El pasaporte se guarda en el bolsillo interior del abrigo
Cuando los chicos del cine volvieron a la aldea, Aliide le dijo a Martin que quería ir a ver una película con él. Su marido se sorprendió gratamente, ya que la vez anterior no había acudido con el pretexto del asma.
—¿Bailarás conmigo después?
—¡Claro que bailaré con mi palomita!
En la sala hacía calor. Aliide escogió un sitio debajo de una ventana entreabierta. De fuera llegaba el ruido del generador. Intentaba fijarse en quiénes estaban bebidos, y la verdad es que había muchos. ¿Cuál sería la presa más fácil que perdería el pasaporte con ayuda de Aliide? En el desfile del Primero de Mayo que se veía en pantalla, la gente marchaba feliz, los líderes del Kremlin se habían agrupado en la azotea del mausoleo para saludar con la mano al público, que les devolvía el saludo. ¿Tal vez Heino Kokka? Un hombre simple, que tiempo atrás había conseguido el alta del psiquiátrico de Seevald y recibía una pequeña pensión por invalidez. Acabó el documental y dio comienzo la película La generación de los vencedores. ¿O tal vez Kalle Rumvolt? No, Kalle era miembro del koljós y en el pasaporte venía su domicilio. No lograba decidirse, y a fin de cuentas tampoco sabía qué tipo de control se ejercía sobre la gente y cómo eran las rondas de inspección de Tallin. Tal vez, a pesar de los jamones y la miel llamarían para confirmar qué clase de hombre era en realidad el que solicitaba un puesto de trabajo. Sin el sello que autentificara el nuevo domicilio no funcionaría, de ninguna manera, pero Hans no podía ir a buscar el sello de la milicia bajo ningún concepto. Era una idea totalmente descabellada. ¿Por qué te marchas? ¿Adónde vas a ir? Y más aún, ¿qué ocurriría si Hans reuniera documentos a nombre de Kalle Rumvolt y allí hubiese alguien que lo conocía? El plan estaba condenado al fracaso ya desde el principio, así que Aliide era igual de estúpida que aquella tonta ordeñadora que se comía con los ojos al ayudante del proyeccionista mientras flirteaba con él al fondo de la sala y se ahuecaba el pelo con las manos. La carne flácida de aquellos brazos regordetes palpitaba para el muchacho al son de su corazón, como si fuese un flan.

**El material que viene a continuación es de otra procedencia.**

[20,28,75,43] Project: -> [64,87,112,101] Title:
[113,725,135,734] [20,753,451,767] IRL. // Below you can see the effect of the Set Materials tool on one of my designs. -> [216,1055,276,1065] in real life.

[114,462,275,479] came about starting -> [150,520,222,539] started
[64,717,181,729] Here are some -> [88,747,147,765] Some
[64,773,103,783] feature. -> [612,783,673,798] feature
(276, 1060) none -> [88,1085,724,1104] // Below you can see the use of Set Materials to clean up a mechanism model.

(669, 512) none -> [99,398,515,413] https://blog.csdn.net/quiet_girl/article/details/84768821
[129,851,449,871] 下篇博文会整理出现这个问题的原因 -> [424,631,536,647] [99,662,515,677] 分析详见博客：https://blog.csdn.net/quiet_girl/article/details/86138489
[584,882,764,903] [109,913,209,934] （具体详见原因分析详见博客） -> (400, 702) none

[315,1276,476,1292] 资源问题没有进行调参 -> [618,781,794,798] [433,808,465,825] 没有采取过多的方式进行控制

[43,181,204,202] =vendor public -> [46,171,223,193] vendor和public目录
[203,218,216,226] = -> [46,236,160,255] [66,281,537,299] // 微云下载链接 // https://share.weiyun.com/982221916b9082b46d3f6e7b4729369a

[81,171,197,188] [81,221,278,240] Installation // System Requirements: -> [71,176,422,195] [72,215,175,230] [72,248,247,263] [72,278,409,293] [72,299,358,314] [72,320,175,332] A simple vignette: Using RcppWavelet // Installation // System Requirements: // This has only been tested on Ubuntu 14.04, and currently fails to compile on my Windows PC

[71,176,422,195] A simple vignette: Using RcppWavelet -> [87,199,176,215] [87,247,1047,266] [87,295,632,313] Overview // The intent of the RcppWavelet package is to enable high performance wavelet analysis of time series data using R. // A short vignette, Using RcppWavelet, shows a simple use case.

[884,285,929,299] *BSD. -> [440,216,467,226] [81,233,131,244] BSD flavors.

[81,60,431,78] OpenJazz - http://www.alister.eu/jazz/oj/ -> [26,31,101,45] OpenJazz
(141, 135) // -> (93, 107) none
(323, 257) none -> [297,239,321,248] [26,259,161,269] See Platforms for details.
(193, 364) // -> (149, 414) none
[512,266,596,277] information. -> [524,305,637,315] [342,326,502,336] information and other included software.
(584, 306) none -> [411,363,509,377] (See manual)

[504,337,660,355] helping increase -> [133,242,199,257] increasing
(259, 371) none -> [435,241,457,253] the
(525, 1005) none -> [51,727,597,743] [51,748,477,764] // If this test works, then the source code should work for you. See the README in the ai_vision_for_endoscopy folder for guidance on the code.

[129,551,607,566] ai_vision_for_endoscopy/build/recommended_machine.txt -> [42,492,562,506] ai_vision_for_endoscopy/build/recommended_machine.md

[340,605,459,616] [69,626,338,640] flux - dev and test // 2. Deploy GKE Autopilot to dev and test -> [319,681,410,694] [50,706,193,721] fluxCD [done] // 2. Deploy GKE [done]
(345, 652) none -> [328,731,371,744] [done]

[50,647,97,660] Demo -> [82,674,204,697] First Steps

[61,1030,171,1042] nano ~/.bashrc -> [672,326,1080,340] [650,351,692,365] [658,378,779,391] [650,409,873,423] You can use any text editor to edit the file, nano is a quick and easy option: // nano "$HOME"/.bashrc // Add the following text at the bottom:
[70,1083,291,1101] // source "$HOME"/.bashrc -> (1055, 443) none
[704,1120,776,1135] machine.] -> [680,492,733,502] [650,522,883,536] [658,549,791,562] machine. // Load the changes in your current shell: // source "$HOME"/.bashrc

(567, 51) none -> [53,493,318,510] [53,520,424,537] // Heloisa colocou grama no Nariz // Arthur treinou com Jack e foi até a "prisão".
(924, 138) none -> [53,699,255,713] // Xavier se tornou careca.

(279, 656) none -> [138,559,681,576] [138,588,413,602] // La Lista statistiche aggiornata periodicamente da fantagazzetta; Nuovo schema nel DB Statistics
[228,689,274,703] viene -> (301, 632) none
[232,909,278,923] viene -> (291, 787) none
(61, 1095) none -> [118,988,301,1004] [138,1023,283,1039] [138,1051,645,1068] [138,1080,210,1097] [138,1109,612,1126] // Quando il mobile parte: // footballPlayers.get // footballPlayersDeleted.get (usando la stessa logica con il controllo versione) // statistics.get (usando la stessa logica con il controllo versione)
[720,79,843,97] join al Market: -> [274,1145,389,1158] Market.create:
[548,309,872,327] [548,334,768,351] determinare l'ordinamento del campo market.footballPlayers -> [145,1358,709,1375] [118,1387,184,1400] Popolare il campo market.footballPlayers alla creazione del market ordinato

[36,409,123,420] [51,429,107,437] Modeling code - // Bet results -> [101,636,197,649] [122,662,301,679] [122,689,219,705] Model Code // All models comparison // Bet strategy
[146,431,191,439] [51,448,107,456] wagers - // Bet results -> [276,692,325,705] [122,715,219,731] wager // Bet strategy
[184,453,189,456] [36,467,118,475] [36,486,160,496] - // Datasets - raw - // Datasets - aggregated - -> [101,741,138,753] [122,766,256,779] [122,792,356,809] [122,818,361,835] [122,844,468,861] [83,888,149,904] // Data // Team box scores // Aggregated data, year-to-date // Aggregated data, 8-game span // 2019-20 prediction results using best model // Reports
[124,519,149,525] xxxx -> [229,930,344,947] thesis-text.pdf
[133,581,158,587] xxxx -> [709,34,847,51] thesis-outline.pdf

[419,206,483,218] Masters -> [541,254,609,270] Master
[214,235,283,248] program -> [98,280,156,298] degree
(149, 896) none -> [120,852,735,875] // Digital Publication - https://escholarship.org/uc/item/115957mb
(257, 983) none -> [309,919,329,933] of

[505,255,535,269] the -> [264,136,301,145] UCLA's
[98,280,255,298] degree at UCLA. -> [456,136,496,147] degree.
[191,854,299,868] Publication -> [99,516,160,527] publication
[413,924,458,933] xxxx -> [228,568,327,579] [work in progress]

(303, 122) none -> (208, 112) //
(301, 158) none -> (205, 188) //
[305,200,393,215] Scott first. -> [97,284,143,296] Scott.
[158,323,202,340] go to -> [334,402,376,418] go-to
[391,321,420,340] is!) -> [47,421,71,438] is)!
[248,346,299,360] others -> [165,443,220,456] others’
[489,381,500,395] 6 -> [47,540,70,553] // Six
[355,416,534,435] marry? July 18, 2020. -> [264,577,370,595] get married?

Necesitaban el pasaporte de alguien de Tallin.
La película terminó y empezó el baile. Ruidos y apretujones, a veces olor a alcohol. La ordeñadora soltaba sus risitas nerviosas rondando otra vez a los chicos de las películas. Aliide respiraba con dificultad, los planes estúpidos le daban ganas de llorar. Le dijo a Martin que quería volver a casa y se abrió paso entre la multitud hacia la puerta. Una vez fuera, se paró a tomar aliento y entonces ocurrió. El incendio. Martin gritaba órdenes, la gente salía de estampía. Era un caos. Martin intentaba poner orden en medio de la confusión. En ese momento, sacaron al ayudante del proyeccionista tosiendo y lo colocaron justo a los pies de Aliide.
El muchacho era de Tallin.
El muchacho sólo llevaba puesta la camisa.
El muchacho se había quitado el abrigo de lana antes de que empezase el primer acto, y luego se había remangado bajo la insistente mirada enamorada de la ordeñadora. ¿Dónde guardaría un hombre como aquél, que se movía constantemente de un lugar a otro, su pasaporte? ¿En qué otro sitio que no fuera el bolsillo interior de su abrigo?
Aliide se precipitó dentro del edificio.